Play attentionto these side effects, because they  should happen just for a few months. If the continue, stop taking them and talk to you doctor, so that he suggest another type of birth control method.

What are the risks of taking birth control pills?

There are some risks of using birth control pills, especially Combined Pills that can increase the chance to have blood clots and lead to:

  • Heart attacks;
  • Strokes;
  • Pulmonary embolism;
  • Deep vein thrombosis;

Even if there is the possibility of increasing the chance of having blood clots by using birth control, the risk is very small. According to the American College of Obstetricians and Gynecologist, from 10,000  women, less than 10 will develop  blood clots in a year using birth control pills.

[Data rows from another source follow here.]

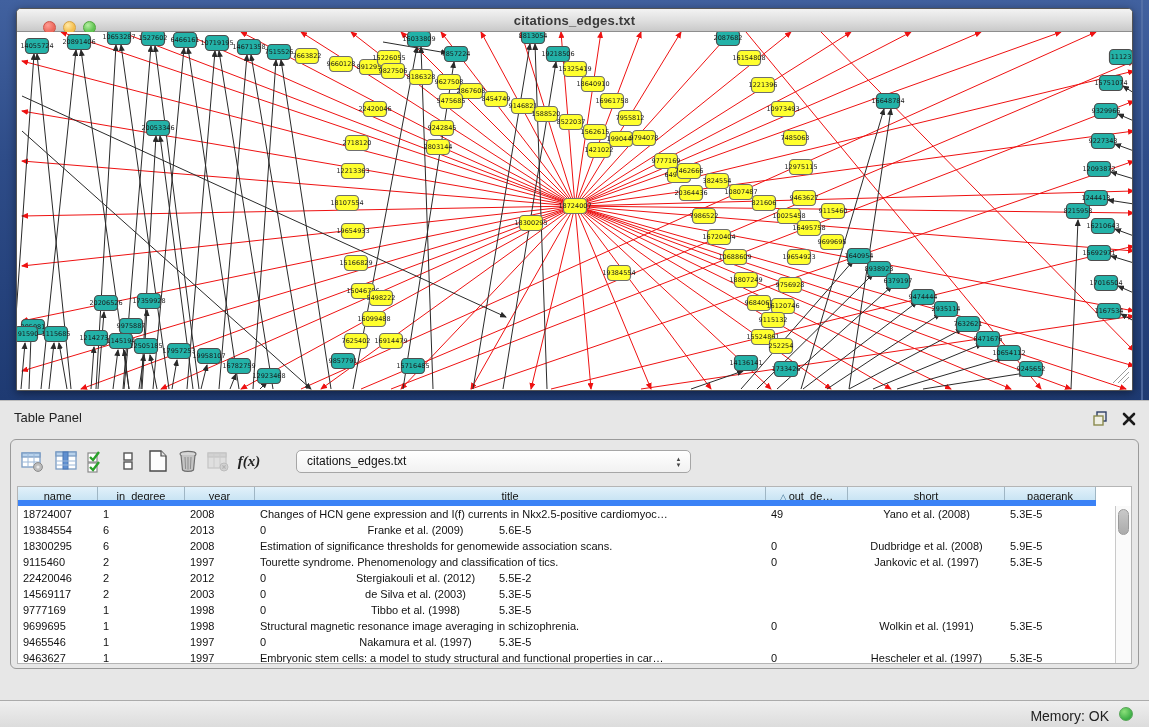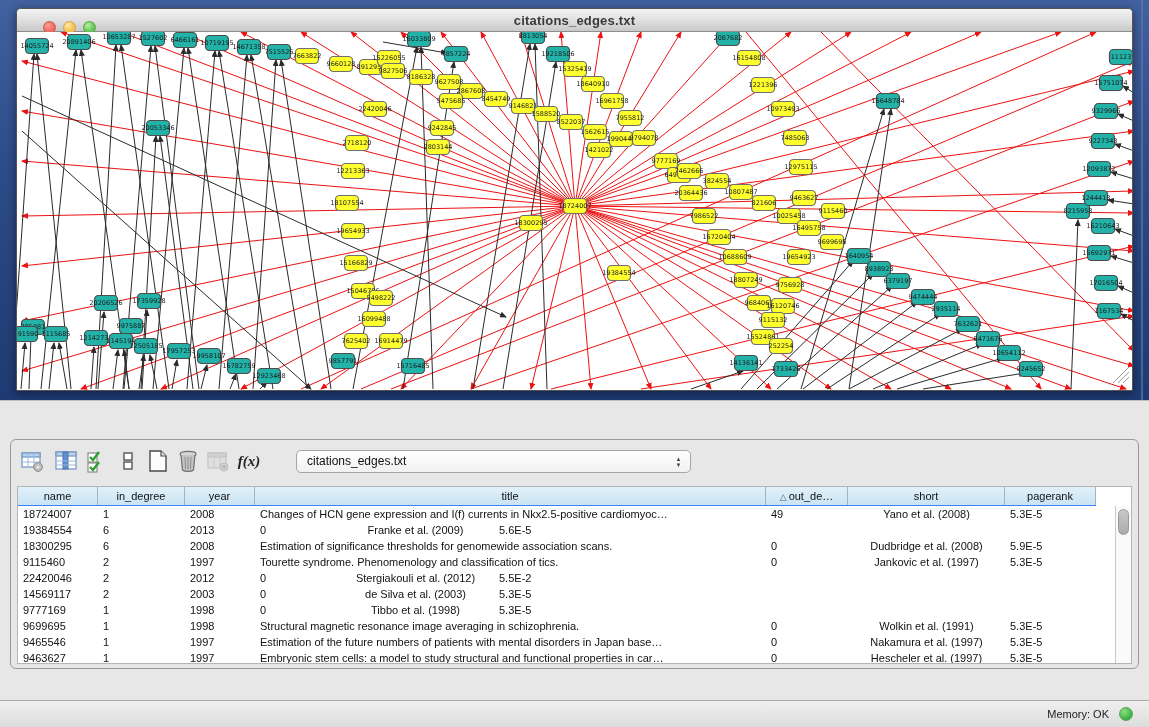"Table Panel" div.panel-header { html: none -> <div> <span>Table Panel</span> <svg> <rect></rect> <rect></rect> </svg> <svg> <line></line> <line></line> </svg> </div> }
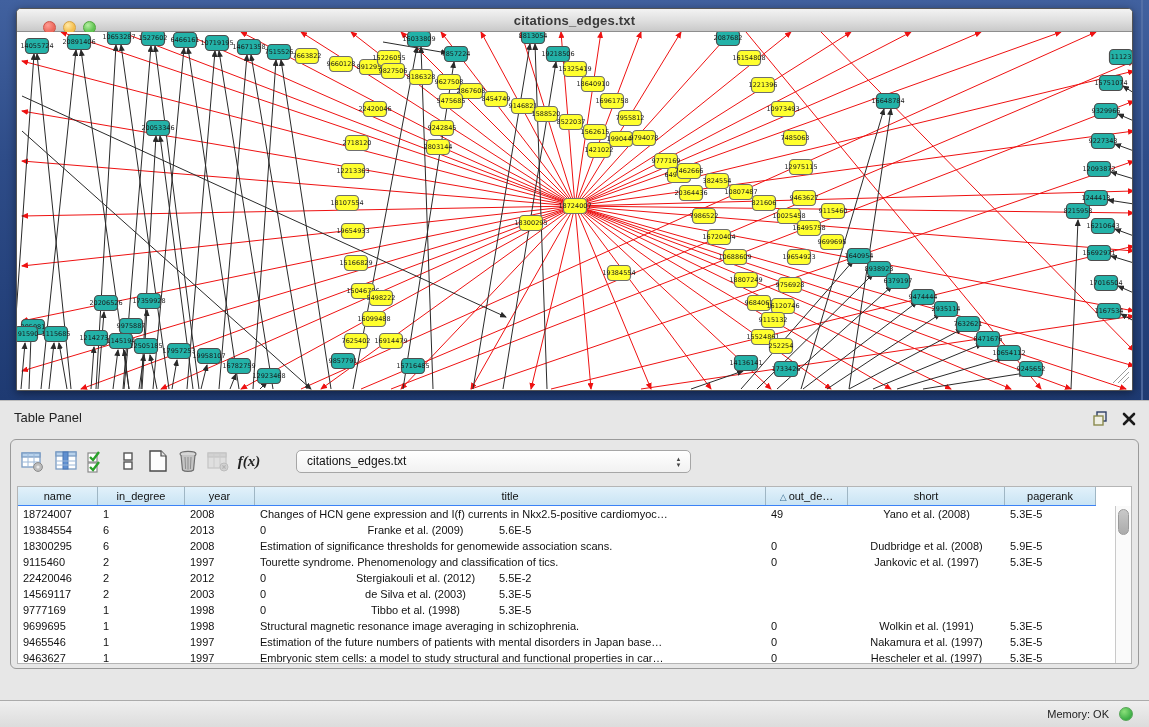"name" .thead { border-bottom: 1px solid #3b82f6 -> 6px solid #3b82f6 }
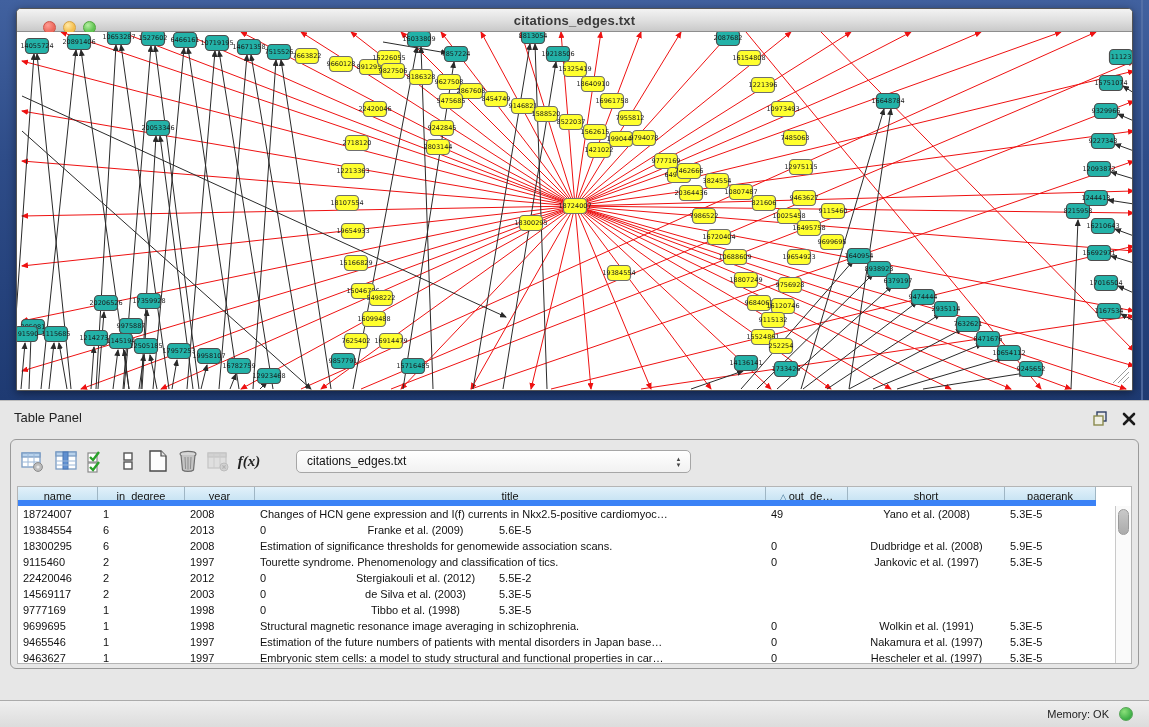"Estimation of the future numbers" div.td { html: <div>Estimation of the future numbers of patients with mental disorders in Japan base…</div> -> none }
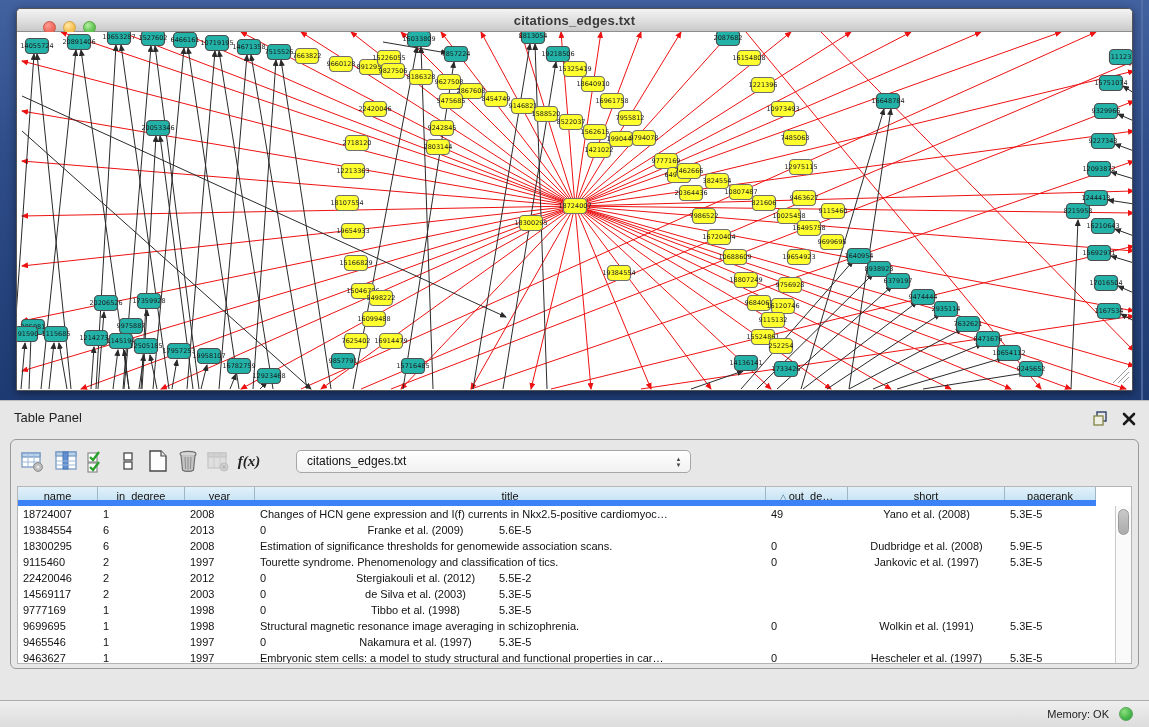"Memory: OK" .mem-label { font-size: 11px -> 14px }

However, if  you have one of the risk factors below, you should talk to your doctor and analyze about the risks to use the birth control pills, as follow:

  • If you have 35 years old or more;
  • If you smoke or have quit smoking in less than one year ago;
  • If you are overweight;
  • Have a blood clot or stroke in the past;
  • If you have longer periods of immobilization;

Which one is the best option for you?

Nowadays, there are in the market, many different types of birth control pills, which will fit you. The important thing is always consult your doctor and be sure that you’re taking them every day correctly, accordingly to the side effects and the risks factors mentioned above. It is also important to ask your doctor if you are using the best option for you. If you are using some medicine, you always need to say to your doctor and make sure that this medicine will not affect the effectiveness of the birth control pill, and if this happens, which option do you have to avoid an unplanned pregnancy.